* [What is expected]:
Copy each line below in which the string "Coach" appears.

* [Input records]:
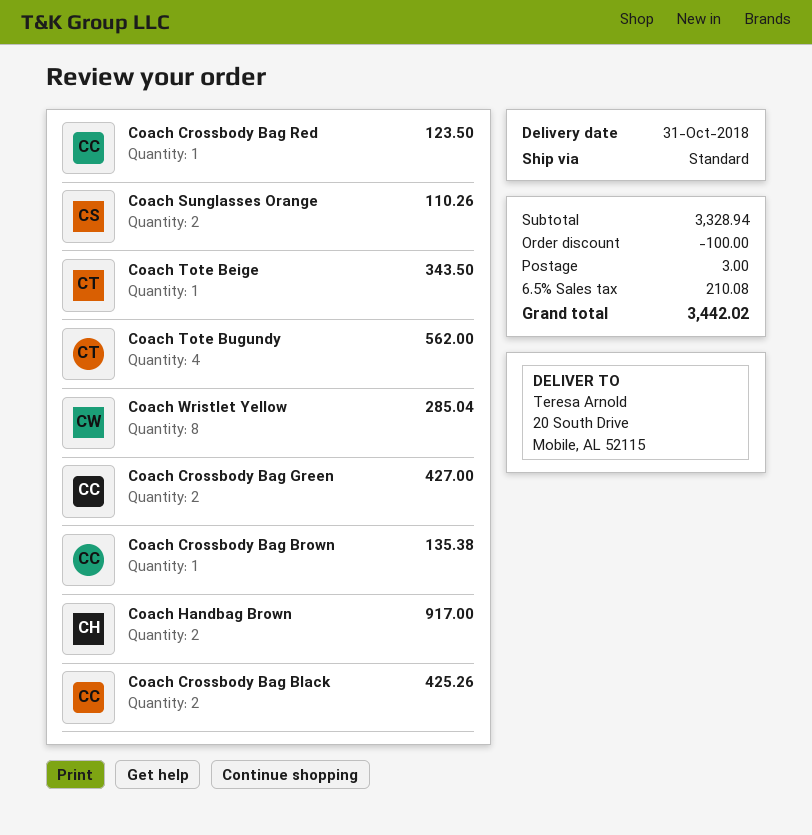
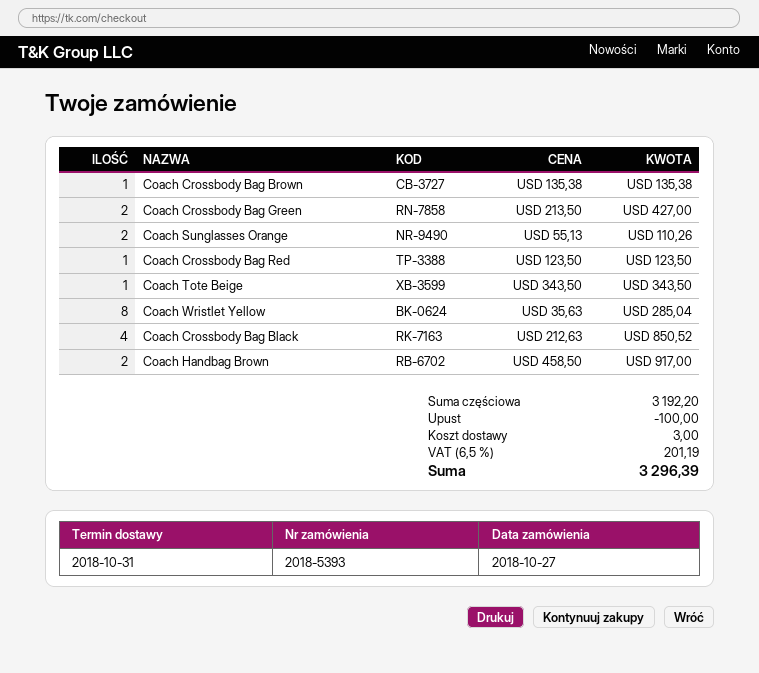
Coach Tote Bugundy: 4 for 562.00 -> none
Coach Crossbody Bag Black: 2 for 425.26 -> 4 for 850.52
subtotal: 3328.94 -> 3192.20
tax: 6.5% = 210.08 -> 6.5% = 201.19
total: 3442.02 -> 3296.39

* [Exercise result]:
Coach Tote Bugundy: 4 for 562.00 -> none
Coach Crossbody Bag Black: 2 for 425.26 -> 4 for 850.52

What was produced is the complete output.